## TASK TO CARRY OUT
The result should be a word-for-word retyping of the entries below, free of pictures.
= Beginning of Section =
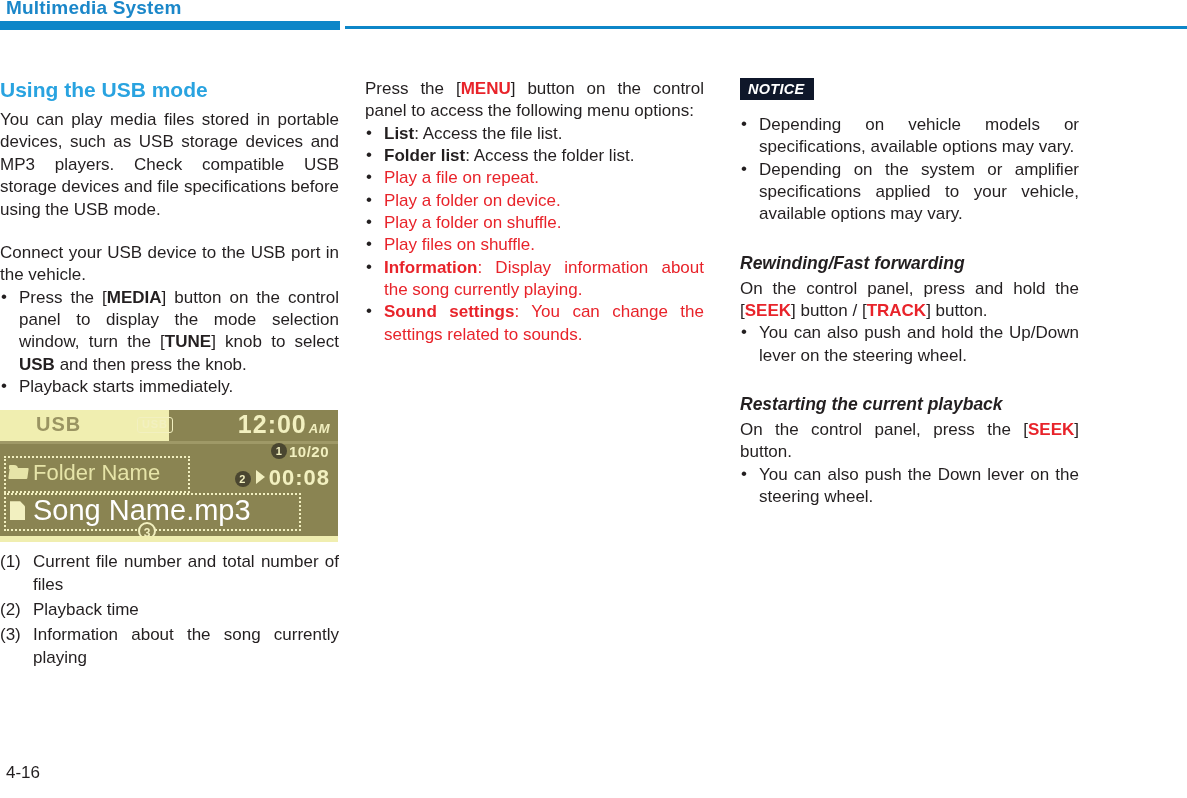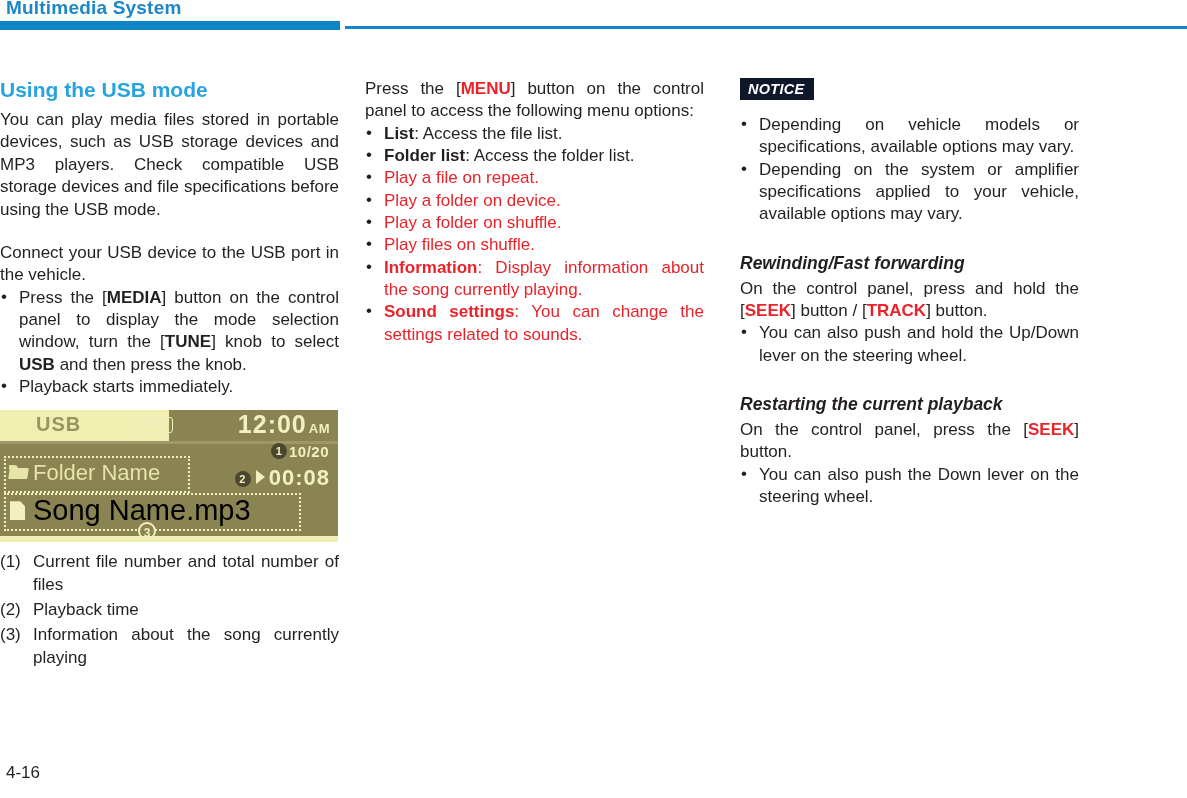--- a/index.html
+++ b/index.html
@@ -222,6 +222,7 @@
     font-size: 13px;
     letter-spacing: 0.5px;
     margin-left: 2px;
+    font-style: italic;
   }
   .disp-track {
     position: absolute;

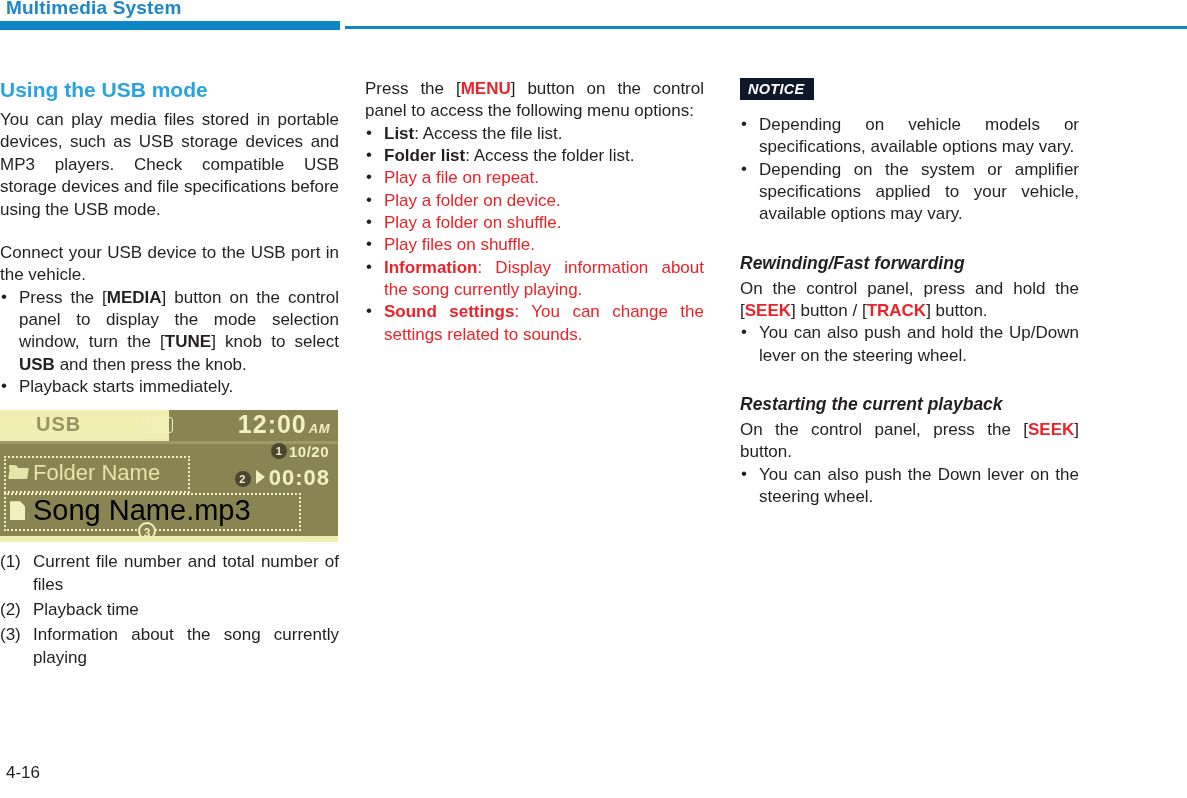--- a/index.html
+++ b/index.html
@@ -298,7 +298,7 @@
     left: 33px;
     top: 85px;
     font-size: 29px;
-    color: #000000;
+    color: #ffffff;
     white-space: nowrap;
     line-height: 1.05;
   }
= End of Section =
## SOLUTION TO THIS TASK
--- a/index.html
+++ b/index.html
@@ -222,6 +222,7 @@
     font-size: 13px;
     letter-spacing: 0.5px;
     margin-left: 2px;
+    font-style: italic;
   }
   .disp-track {
     position: absolute;

--- a/index.html
+++ b/index.html
@@ -298,7 +298,7 @@
     left: 33px;
     top: 85px;
     font-size: 29px;
-    color: #000000;
+    color: #ffffff;
     white-space: nowrap;
     line-height: 1.05;
   }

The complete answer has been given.